[cfe-commits] [patch] TransformIterator (motivating use case in Clang)

David Blaikie dblaikie at gmail.com
Tue May 15 14:33:58 PDT 2012

On Tue, May 15, 2012 at 2:23 PM, Chandler Carruth <chandlerc at google.com> wrote:
> On Tue, May 15, 2012 at 3:11 PM, Douglas Gregor <dgregor at apple.com> wrote:
>> On May 15, 2012, at 11:57 AM, David Blaikie <dblaikie at gmail.com> wrote:
>> > [-llvm-commits since it's not too relevant to that list at this point]
>> >
>> > On Tue, May 15, 2012 at 11:24 AM, Douglas Gregor <dgregor at apple.com>
>> > wrote:
>> >>
>> >> On May 15, 2012, at 9:31 AM, David Blaikie <dblaikie at gmail.com> wrote:
>> >>
>> >>> On Tue, May 15, 2012 at 9:19 AM, Douglas Gregor <dgregor at apple.com>
>> >>> wrote:
>> >>>>
>> >>>> On May 6, 2012, at 7:02 PM, David Blaikie wrote:
>> >>>>
>> >>>>> This patch adds an iterator much like boost's transform_iterator
>> >>>>> (without some extra bells & whistles) for use in some changes I'd
>> >>>>> like
>> >>>>> to make to Clang to correct some misimplemented iterators there.
>> >>>>>
>> >>>>> A few gotchas that could be improved/changed depending on opinions:
>> >>>>> * I may be playing a little loose with the return type of the
>> >>>>> functor
>> >>>>> (see the example/motivating functor, to_pointer) - the return type
>> >>>>> actually must be a reference, though the result_type provides the
>> >>>>> underlying value type, not the reference type.
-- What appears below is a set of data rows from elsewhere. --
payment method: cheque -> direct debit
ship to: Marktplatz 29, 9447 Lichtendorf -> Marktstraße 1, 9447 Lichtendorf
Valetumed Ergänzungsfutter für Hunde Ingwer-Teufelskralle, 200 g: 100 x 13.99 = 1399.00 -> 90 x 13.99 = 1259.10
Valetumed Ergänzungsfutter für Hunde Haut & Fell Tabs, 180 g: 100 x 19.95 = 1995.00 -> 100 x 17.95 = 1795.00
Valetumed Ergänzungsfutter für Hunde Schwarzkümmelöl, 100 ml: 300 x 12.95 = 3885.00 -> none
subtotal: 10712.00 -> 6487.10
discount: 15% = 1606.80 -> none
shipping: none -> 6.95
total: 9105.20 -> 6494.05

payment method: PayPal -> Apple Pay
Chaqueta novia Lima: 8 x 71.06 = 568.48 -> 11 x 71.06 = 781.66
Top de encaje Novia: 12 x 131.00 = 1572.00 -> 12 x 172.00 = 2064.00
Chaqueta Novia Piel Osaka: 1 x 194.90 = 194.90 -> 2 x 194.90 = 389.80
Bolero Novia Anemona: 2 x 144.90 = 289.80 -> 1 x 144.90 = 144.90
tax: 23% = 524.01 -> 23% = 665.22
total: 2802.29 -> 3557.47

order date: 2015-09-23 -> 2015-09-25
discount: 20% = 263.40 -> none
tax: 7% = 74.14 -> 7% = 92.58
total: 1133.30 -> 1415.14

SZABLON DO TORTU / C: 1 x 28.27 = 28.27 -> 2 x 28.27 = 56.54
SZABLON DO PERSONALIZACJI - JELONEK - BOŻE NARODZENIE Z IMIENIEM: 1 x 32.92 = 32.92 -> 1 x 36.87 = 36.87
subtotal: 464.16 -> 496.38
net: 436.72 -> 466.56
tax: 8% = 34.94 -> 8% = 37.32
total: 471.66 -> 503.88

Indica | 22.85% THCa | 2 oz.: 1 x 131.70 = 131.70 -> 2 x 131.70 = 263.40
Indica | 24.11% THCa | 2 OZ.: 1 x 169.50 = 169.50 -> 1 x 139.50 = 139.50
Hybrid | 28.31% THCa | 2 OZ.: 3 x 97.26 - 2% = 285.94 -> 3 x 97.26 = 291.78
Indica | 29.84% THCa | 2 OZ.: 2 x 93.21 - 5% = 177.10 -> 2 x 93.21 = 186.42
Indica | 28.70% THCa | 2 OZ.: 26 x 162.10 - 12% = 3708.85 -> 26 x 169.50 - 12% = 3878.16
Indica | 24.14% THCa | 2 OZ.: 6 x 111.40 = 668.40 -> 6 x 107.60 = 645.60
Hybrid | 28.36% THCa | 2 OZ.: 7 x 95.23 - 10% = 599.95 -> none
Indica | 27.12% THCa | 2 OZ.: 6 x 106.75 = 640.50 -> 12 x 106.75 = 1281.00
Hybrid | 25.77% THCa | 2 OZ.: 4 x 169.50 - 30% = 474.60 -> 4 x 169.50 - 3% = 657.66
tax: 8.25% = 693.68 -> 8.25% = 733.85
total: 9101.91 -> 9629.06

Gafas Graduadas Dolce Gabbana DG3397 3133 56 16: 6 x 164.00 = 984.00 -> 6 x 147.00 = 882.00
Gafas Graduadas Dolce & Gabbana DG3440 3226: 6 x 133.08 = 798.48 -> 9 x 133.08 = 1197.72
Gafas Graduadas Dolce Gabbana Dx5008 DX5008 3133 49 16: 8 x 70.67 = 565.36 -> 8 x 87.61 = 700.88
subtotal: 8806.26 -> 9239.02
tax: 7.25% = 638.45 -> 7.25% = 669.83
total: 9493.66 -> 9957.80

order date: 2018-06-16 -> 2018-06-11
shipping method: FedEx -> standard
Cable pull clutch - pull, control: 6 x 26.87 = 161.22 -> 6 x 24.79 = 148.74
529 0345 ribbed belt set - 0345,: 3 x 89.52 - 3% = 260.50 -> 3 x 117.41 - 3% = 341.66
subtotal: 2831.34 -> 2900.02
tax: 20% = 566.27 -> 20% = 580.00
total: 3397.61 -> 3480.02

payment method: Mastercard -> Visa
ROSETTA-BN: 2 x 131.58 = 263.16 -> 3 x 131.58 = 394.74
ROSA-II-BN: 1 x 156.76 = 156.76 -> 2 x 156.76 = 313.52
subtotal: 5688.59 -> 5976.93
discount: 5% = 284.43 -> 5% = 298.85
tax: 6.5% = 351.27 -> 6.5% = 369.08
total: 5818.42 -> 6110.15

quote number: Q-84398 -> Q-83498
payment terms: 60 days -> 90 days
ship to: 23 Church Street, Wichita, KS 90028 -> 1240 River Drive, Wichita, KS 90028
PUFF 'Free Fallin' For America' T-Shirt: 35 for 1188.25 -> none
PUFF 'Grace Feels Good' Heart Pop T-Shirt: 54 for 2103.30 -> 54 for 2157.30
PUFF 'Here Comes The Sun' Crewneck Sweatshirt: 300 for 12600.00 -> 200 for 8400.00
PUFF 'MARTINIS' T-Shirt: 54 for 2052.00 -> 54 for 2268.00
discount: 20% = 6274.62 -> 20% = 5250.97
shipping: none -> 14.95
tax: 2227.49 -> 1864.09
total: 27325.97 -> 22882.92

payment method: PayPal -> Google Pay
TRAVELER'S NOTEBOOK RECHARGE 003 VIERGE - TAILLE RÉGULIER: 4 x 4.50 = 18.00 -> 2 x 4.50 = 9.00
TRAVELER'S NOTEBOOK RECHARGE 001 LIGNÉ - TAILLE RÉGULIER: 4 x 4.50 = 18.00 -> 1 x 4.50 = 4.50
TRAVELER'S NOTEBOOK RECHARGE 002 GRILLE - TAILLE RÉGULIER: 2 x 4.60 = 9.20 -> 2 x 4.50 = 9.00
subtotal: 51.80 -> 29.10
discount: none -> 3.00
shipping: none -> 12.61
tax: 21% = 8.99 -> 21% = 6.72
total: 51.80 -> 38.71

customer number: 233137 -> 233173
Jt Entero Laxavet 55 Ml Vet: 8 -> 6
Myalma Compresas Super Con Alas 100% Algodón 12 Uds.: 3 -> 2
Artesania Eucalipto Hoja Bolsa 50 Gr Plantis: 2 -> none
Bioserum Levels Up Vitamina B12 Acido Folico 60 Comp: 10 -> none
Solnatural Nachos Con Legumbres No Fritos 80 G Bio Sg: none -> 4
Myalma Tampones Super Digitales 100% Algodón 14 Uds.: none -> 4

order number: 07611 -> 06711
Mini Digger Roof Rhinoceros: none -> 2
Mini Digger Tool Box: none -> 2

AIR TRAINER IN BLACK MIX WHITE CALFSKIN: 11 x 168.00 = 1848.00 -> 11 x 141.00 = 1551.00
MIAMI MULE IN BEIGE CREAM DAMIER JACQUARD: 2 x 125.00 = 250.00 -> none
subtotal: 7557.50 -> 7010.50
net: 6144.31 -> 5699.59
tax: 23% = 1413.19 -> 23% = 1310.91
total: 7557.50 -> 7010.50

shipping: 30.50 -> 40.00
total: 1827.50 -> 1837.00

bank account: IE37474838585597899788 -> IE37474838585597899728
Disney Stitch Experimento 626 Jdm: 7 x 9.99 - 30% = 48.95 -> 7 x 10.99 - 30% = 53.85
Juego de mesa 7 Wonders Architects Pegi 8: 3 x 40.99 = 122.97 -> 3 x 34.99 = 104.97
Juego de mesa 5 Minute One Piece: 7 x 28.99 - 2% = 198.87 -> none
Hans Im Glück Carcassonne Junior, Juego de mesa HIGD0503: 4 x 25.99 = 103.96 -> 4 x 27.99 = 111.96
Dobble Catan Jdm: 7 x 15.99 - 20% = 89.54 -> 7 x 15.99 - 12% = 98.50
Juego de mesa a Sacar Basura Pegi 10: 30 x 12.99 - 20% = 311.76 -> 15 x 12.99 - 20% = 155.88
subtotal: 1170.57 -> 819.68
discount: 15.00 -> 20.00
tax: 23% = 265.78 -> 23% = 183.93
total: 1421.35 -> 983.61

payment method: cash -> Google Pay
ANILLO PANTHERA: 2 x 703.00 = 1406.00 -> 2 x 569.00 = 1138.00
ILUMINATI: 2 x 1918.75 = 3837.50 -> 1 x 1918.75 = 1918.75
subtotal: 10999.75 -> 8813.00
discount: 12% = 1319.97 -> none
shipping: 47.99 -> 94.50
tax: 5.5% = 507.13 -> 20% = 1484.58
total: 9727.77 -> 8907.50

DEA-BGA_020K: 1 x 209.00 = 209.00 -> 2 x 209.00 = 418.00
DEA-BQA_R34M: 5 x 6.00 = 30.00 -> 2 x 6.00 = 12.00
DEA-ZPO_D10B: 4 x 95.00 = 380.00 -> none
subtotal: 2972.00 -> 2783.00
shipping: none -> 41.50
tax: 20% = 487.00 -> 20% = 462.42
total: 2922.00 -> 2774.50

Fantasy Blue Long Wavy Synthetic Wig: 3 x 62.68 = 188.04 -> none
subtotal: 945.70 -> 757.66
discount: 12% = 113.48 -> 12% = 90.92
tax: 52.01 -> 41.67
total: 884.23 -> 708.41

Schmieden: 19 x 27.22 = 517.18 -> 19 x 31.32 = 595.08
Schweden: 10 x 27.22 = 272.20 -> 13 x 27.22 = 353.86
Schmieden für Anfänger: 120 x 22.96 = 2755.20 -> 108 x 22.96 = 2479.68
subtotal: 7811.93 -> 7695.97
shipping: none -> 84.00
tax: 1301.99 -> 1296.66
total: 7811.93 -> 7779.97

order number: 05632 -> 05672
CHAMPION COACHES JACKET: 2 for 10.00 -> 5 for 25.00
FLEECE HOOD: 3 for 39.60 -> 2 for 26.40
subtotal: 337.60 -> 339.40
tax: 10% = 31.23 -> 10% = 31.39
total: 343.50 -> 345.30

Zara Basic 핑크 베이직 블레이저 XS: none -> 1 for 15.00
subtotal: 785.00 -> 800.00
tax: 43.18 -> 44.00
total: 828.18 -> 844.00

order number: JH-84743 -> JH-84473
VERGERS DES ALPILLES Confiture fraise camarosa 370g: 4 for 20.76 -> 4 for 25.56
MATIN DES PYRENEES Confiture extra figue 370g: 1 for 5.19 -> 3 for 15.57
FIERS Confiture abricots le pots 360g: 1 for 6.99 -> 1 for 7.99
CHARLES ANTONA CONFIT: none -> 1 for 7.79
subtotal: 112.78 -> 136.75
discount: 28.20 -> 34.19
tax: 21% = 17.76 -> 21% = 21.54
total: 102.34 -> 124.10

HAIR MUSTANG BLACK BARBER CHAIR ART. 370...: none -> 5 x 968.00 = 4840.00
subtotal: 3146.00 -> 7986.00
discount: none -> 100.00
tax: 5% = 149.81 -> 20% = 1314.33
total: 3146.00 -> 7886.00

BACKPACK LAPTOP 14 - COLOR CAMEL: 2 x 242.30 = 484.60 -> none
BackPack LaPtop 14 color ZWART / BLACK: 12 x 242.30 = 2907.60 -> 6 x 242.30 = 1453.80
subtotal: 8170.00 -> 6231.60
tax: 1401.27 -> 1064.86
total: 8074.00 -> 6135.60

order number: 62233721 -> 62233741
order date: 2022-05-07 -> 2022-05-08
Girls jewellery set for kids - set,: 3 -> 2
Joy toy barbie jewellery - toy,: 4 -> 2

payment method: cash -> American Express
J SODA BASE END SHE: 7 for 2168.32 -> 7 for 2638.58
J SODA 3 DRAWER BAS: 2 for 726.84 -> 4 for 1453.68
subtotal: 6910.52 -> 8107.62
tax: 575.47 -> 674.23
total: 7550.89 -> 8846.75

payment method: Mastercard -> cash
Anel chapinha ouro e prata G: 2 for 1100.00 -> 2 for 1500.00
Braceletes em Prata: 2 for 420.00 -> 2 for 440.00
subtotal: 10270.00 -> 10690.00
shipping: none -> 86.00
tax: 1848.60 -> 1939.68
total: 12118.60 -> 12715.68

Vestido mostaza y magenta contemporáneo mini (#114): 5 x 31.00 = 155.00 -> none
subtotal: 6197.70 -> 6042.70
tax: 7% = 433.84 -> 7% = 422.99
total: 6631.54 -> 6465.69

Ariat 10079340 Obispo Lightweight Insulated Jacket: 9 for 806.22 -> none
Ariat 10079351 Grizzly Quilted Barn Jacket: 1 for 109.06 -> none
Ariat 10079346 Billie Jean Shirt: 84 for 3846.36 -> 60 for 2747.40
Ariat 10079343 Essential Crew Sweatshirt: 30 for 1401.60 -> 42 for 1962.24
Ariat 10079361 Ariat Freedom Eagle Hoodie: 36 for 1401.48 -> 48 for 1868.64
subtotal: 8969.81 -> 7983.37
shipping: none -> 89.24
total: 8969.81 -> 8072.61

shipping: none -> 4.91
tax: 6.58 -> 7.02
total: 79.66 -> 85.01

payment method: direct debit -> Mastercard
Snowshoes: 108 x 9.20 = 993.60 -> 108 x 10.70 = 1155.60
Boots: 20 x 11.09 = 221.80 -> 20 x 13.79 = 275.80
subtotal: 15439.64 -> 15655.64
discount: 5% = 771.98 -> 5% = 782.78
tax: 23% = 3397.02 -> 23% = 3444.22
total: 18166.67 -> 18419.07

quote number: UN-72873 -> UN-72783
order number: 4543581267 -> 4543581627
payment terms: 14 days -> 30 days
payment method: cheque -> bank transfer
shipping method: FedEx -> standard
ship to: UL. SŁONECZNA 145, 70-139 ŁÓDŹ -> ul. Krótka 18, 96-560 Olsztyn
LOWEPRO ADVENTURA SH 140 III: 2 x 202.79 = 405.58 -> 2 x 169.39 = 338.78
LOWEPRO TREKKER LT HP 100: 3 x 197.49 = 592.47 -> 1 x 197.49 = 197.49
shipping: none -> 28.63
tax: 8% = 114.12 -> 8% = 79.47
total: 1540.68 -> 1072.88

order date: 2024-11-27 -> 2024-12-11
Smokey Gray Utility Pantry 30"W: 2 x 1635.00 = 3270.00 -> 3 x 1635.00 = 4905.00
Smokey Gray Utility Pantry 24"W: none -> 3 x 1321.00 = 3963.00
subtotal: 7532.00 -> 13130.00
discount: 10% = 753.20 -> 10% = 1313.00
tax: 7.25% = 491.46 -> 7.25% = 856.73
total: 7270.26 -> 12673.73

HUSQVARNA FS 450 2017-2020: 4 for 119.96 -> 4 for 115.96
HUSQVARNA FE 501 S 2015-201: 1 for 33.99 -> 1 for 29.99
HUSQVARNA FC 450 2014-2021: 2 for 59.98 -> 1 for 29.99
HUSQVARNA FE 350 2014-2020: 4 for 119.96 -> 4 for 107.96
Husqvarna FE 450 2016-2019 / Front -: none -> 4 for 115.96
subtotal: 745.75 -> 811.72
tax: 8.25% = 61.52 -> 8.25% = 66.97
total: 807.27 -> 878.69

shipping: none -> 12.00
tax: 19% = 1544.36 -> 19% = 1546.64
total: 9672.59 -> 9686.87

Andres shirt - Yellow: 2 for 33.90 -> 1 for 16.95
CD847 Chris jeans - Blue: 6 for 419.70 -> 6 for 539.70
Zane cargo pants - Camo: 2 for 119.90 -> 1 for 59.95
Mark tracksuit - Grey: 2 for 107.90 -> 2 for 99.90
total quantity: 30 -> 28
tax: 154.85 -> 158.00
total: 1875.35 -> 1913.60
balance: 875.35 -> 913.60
If this is violated
>> >>>>> Clang will emit a warning, but I could make it more robust with a
>> >>>>> compile time assertion in the TransformIterator that the result_type
>> >>>>> is actually a reference type, and strip that off to provide the
>> >>>>> value_type of the TransformIterator.
>> >>>>
>> >>>> It's much more correct for the value and reference types of the
>> >>>> iterator type to be, e.g.,
>> >>>>
>> >>>>  typedef typename Functor::result_type reference;
>> >>>>  typedef typename remove_reference<reference>::type value_type;
>> >>>>
>> >>>>> * I realize adding pointer-yness back onto an iterator over
>> >>>>> references
>> >>>>> when the underlying data structure (in the Clang patch you can see
>> >>>>> this situation) is a sequence of pointers may be a bit overkill -
>> >>>>> though the alternatives are writing different algorithms in the two
>> >>>>> cases where I've used TransformIterator, or having the decl_iterator
>> >>>>> iterate over pointers (in which case I should probably change the
>> >>>>> other iterators I've modified to iterate over pointers for
>> >>>>> symmetry).
>> >>>>
>> >>>> diff --git include/clang/AST/DeclBase.h include/clang/AST/DeclBase.h
>> >>>> index 6aef681..0a16ea5 100644
>> >>>> --- include/clang/AST/DeclBase.h
>> >>>> +++ include/clang/AST/DeclBase.h
>> >>>> @@ -1175,17 +1175,18 @@ public:
>> >>>>     Decl *Current;
>> >>>>
>> >>>>   public:
>> >>>> -    typedef Decl*                     value_type;
>> >>>> -    typedef Decl*                     reference;
>> >>>> -    typedef Decl*                     pointer;
>> >>>> +    typedef Decl                     value_type;
>> >>>> +    typedef value_type&              reference;
>> >>>> +    typedef value_type*              pointer;
>> >>>>
>> >>>> Since we tend to traffic in declaration pointers, not references,
>> >>>> it's really beneficial to have value_type be Decl*.
>> >>>
>> >>> Fair enough - I was hoping to reduce the amount of pointers handed
>> >>> around, but I realize in this case especially (where the underlying
>> >>> sequence is a sequence of pointers) it's really an awkward fit.
>> >>
>> >> Why is reducing the number of pointers a specific goal?
>> >
>> > Evidently not something everyone finds to be a useful goal - and on
>> > that basis perhaps I should just leave it alone.
>> >
>> > But for myself I find functions taking references (& locals that are
>> > references) easier to read/reason about because it's clear that
>> > they're not null. Trying to decide which functions are accepting
>> > optional values and which ones aren't makes me pause a little - though
>> > perhaps more out of habit than real curiosity about whether something
>> > is null. If switching things to references causes pointer-habitual
>> > people to have the same kind of pause then that's clearly not an
>> > outright improvement.
>> Unless we're seeing lots of problems due to the pointer-centric style, I
>> don't see a motivation to make this kind of change in the code base.
> Since there was some mention of wanting other perspectives here, I wanted to
> chime in with my two cents...


> This seems like a lot of work and a disruptive change in API patterning, and
> I'm really not clear what problem it's trying to solve. My suspicion is that
> there isn't one other than a preference for references instead of pointers.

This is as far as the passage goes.